OPG Rajner i Sinovi (Foto: Delfa Perica)
“Certamente, ci sono altri oli d’oliva straordinari in Dalmazia, ma non li abbiamo raggiunti tutti”, ha detto Duvnjak. “Forse non ne conosciamo ancora alcuni, ma per il primo anno, circa 50 campioni sono eccellenti”,
Il primo passo per far arrivare tutti questi oli d'oliva a New York è stato quello di registrare tutti i partecipanti entro il 30 dicembre per approfittare della tariffa ridotta durante il periodo di iscrizione anticipata.
La moglie di Duvnjak, Helena, ha svolto un ruolo essenziale in questa fase del processo.

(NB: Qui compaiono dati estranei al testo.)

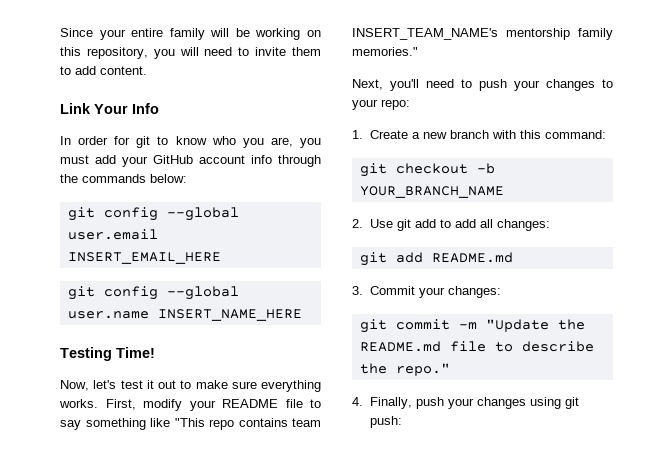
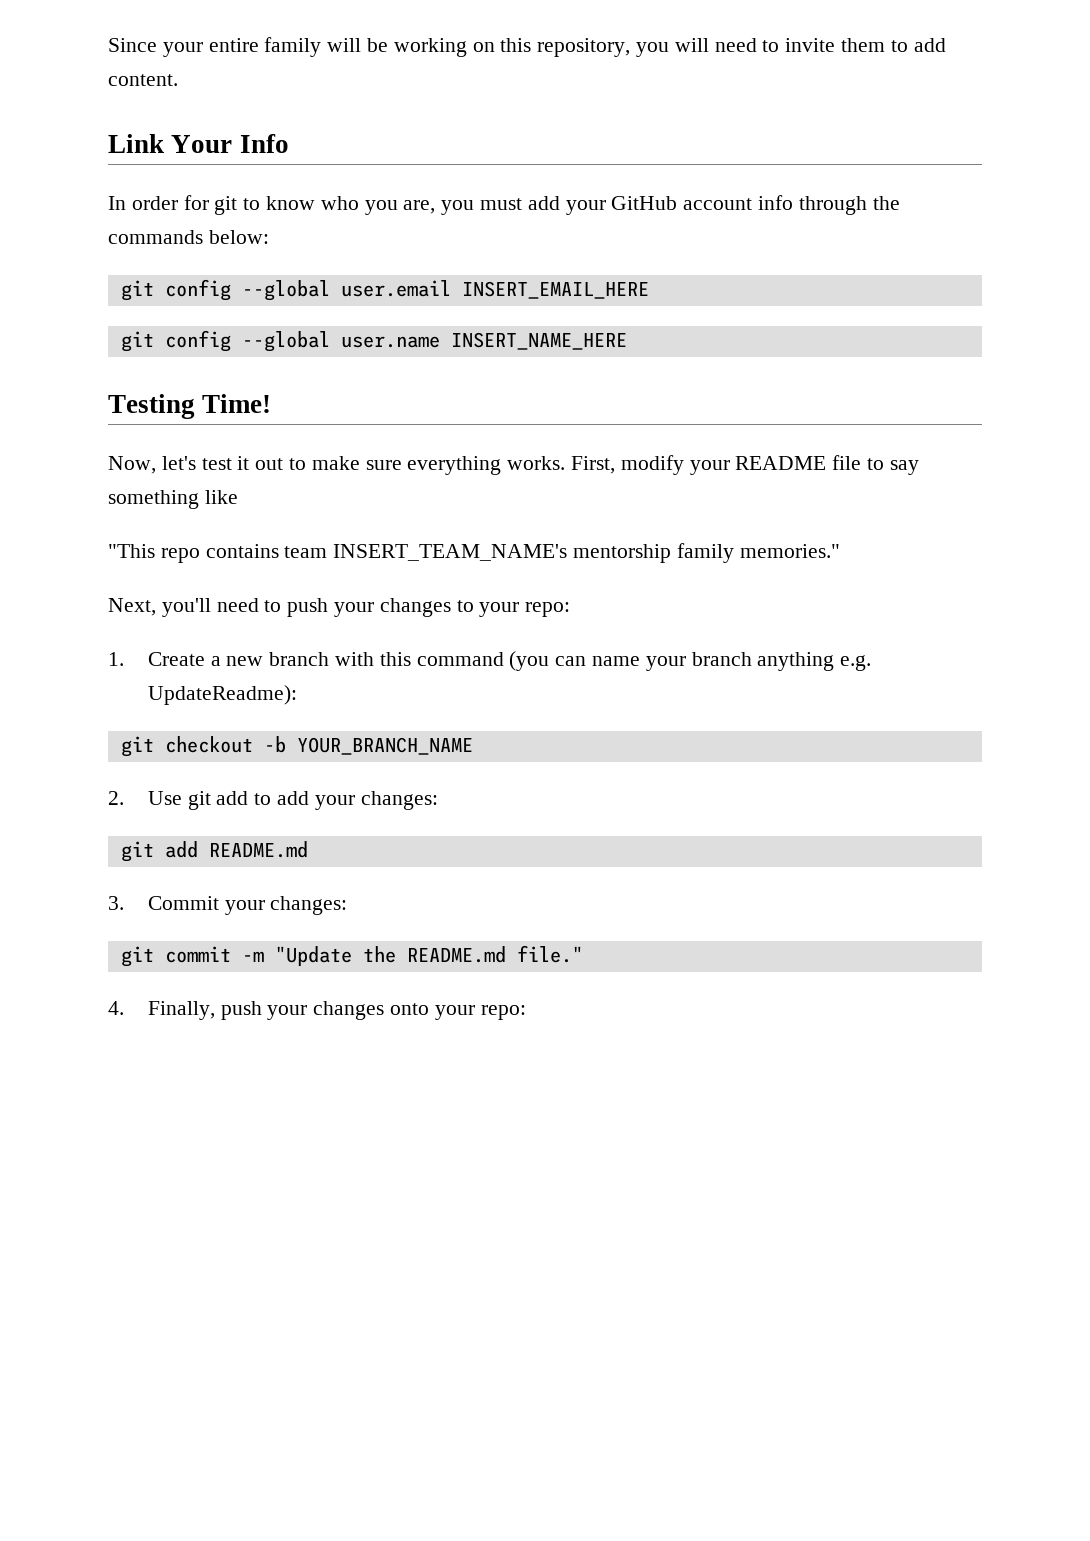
- First, modify your README file to say something like "This repo contains team INSERT_TEAM_NAME's mentorship family memories."
+ First, modify your README file to say something like
+ "This repo contains team INSERT_TEAM_NAME's mentorship family memories."
- 1. Create a new branch with this command:
+ 1. Create a new branch with this command (you can name your branch anything e.g. UpdateReadme):
- 2. Use git add to add all changes:
+ 2. Use git add to add your changes:
- git commit -m "Update the README.md file to describe the repo."
+ git commit -m "Update the README.md file."
- 4. Finally, push your changes using git push:
+ 4. Finally, push your changes onto your repo:

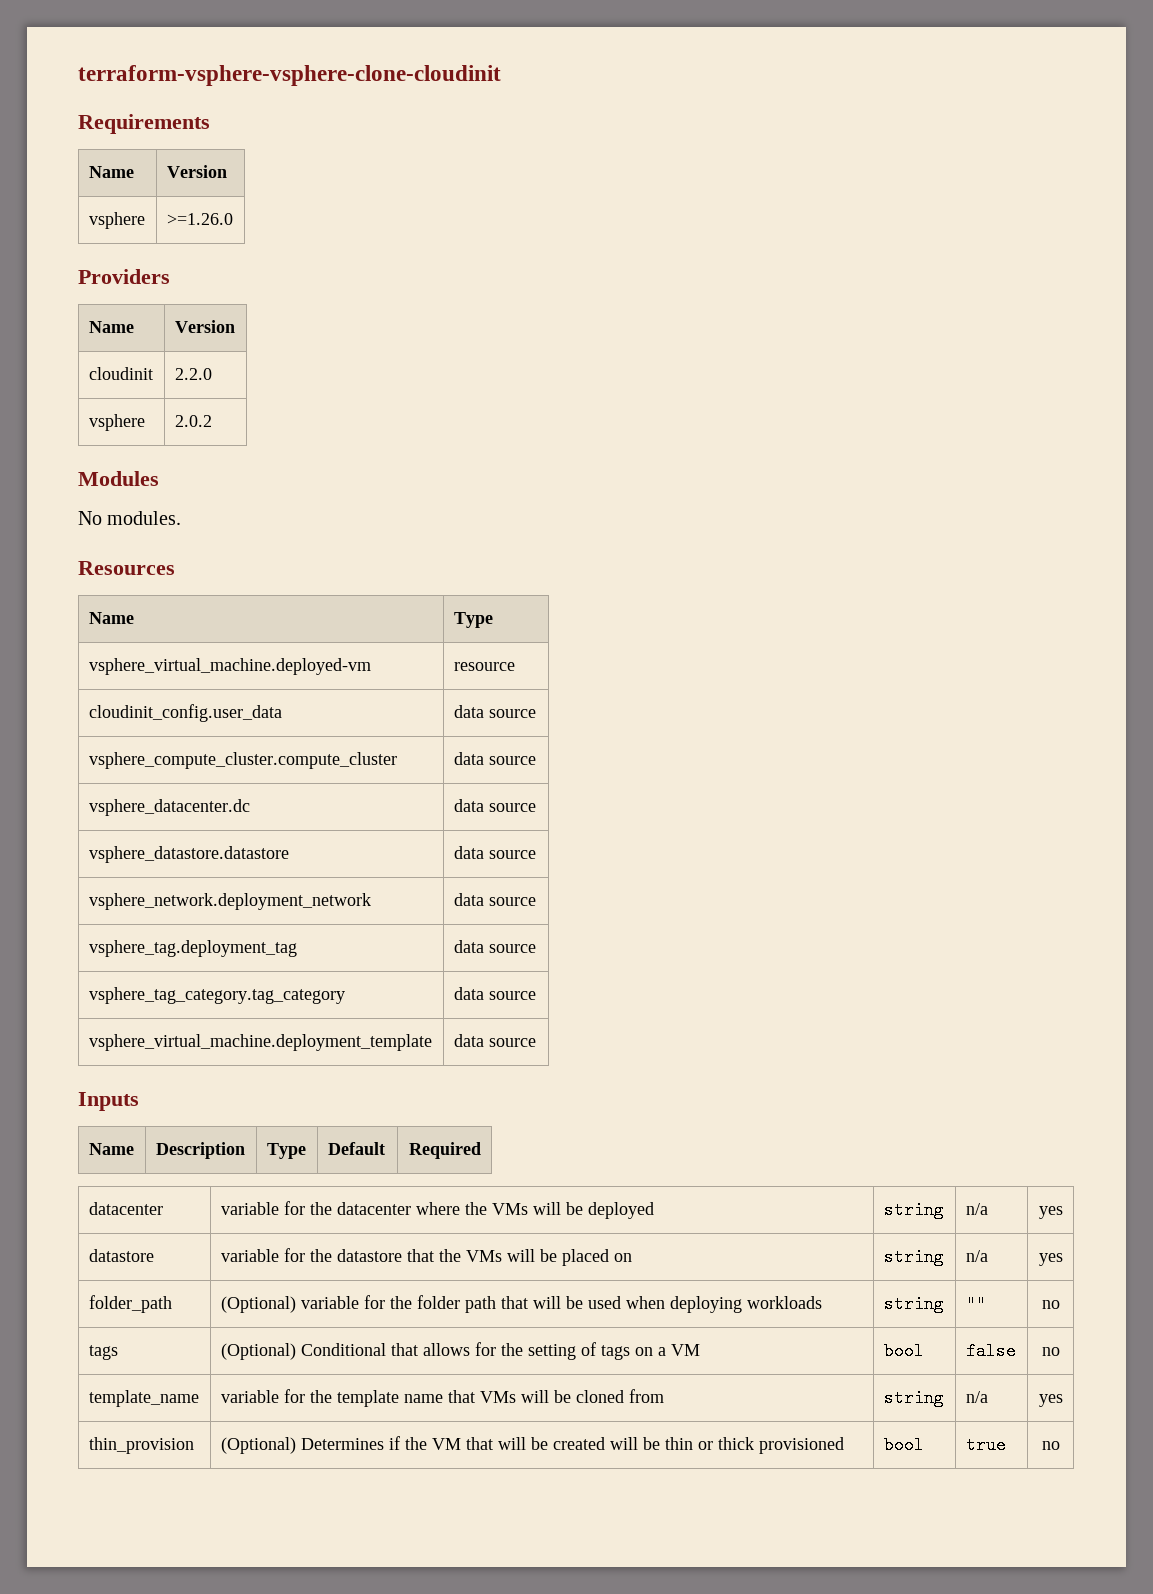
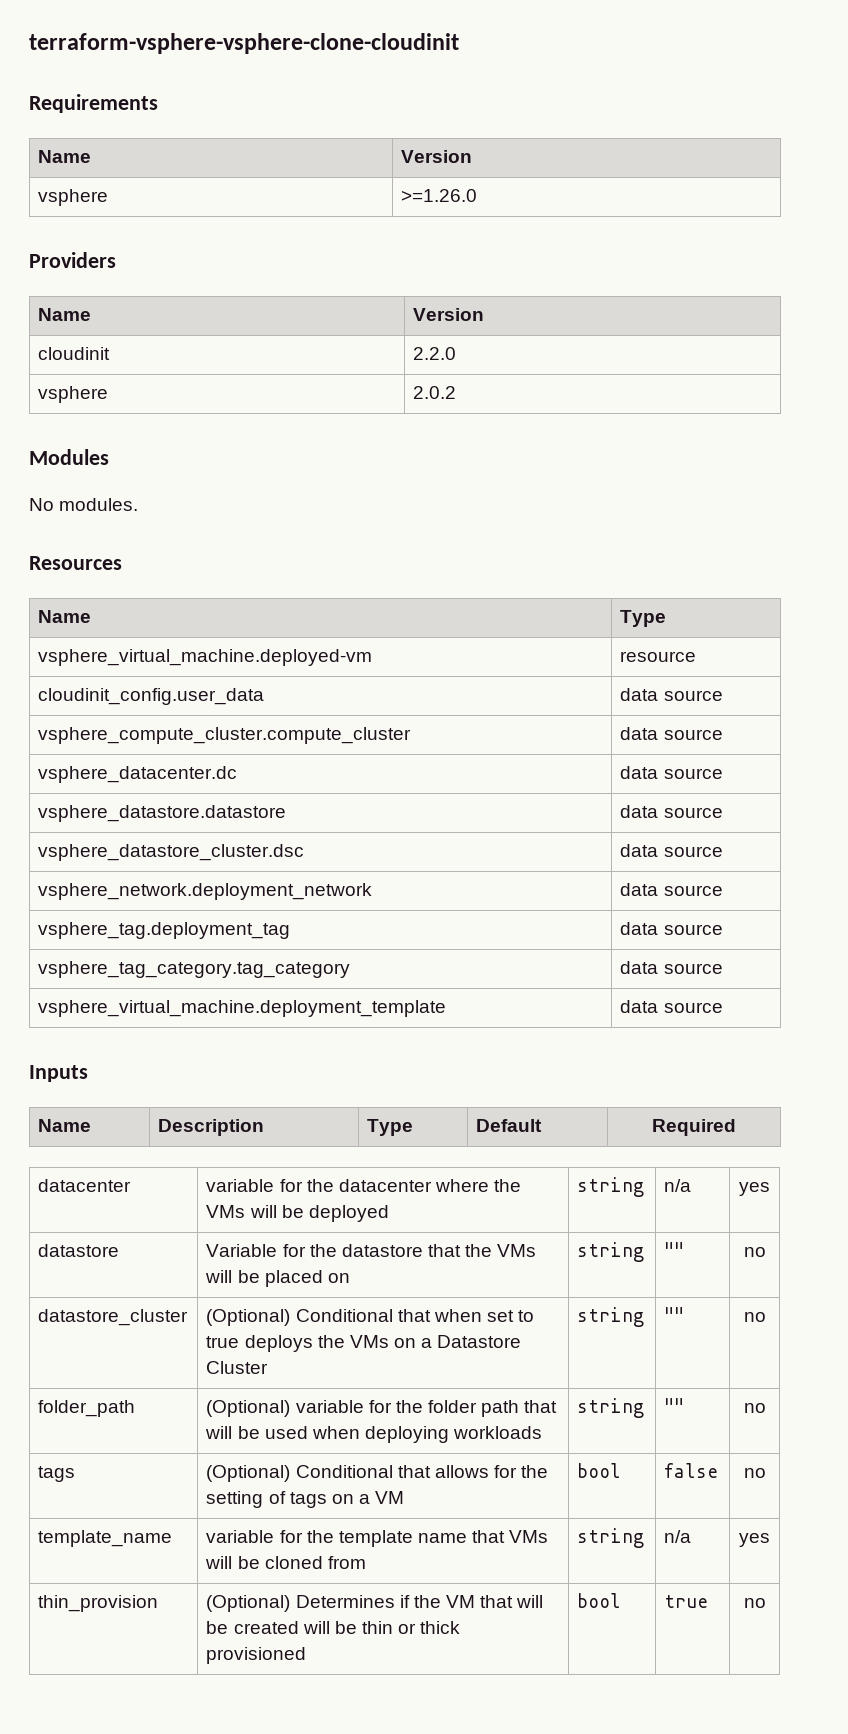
+ vsphere_datastore_cluster.dsc | data source
- datastore | variable for the datastore that the VMs will be placed on | string | n/a | yes
+ datastore | Variable for the datastore that the VMs will be placed on | string | "" | no
+ datastore_cluster | (Optional) Conditional that when set to true deploys the VMs on a Datastore Cluster | string | "" | no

Laureata in giurisprudenza e fluente in inglese, ha potuto occuparsi delle pratiche necessarie per conto dei produttori.
Il secondo passo è stato quello di far portare a tutti i concorrenti registrati i campioni al frantoio Sveti Ivan e spedirli tutti al concorso. Duvnjak e il suo gruppo di supporto hanno iniziato a raccogliere fondi per pagare le spese di spedizione e le quote di iscrizione.
Alla fine, la contea di Šibenik-Knin e altre contee hanno accettato di pagare il 50% della quota di iscrizione per ogni olivicoltore e la Camera di Commercio di Šibenik ha accettato di pagare il 25%. I costi di spedizione dei campioni sono stati sostenuti dal frantoio Sveti Ivan.
"È una fortuna che abbiamo un contratto con DHL, quindi i costi sono molto più bassi", ha detto Duvnjak.
Tuttavia, questo è stato solo il primo passo di quello che Duvnjak considera un processo in corso. L’obiettivo finale è che i produttori dalmati emulino il successo dei loro omologhi istriani.
“Abbiamo ancora molto da imparare dai produttori di olio d’oliva dell’Istria; loro sanno come fare affari”, ha affermato.
Nel corso degli anni, i produttori istriani si sono organizzati con successo in associazioni locali, che sostengono e formano i membri e li aiutano a commercializzare i loro prodotti.
Duvnjak ritiene che questo sia uno dei motivi per cui hanno avuto così tanto successo nel corso degli anni e perché l’Istria è stata dichiarata per due volte la migliore regione olivicola al mondo. È convinto che la Dalmazia possa seguire le stesse orme.
"Se i produttori di olio d'oliva continueranno a prendere ancora più sul serio le regole del mestiere nella coltivazione, nella raccolta e nella lavorazione, e poi nel conservare l'olio in condizioni ottimali, la maggior parte di loro vincerà l'oro a New York", ha detto Duvnjak.
“L’obiettivo finale è portare la Dalmazia al livello della migliore regione olivicola del mondo e poi, insieme alla nostra Istria, rendere la Croazia un marchio”, ha aggiunto.
Duvnjak ritiene che chiunque visiti la Croazia dovrebbe conoscere gli oli extravergini di oliva di alta qualità del Paese. Il suo impegno nella promozione dei produttori dalmati è il primo passo di un lungo percorso volto a promuovere la regione e a portarla ai vertici del mondo della produzione di olio d’oliva.
“Questo successo, che sarà presto celebrato da tutti i partecipanti, è l’inizio della storica unificazione dell’olio d’oliva in Dalmazia”, ha affermato. “Ci sarà una festa, dove se non nel frantoio di San Giovanni a Vodice, dove tutto è iniziato”.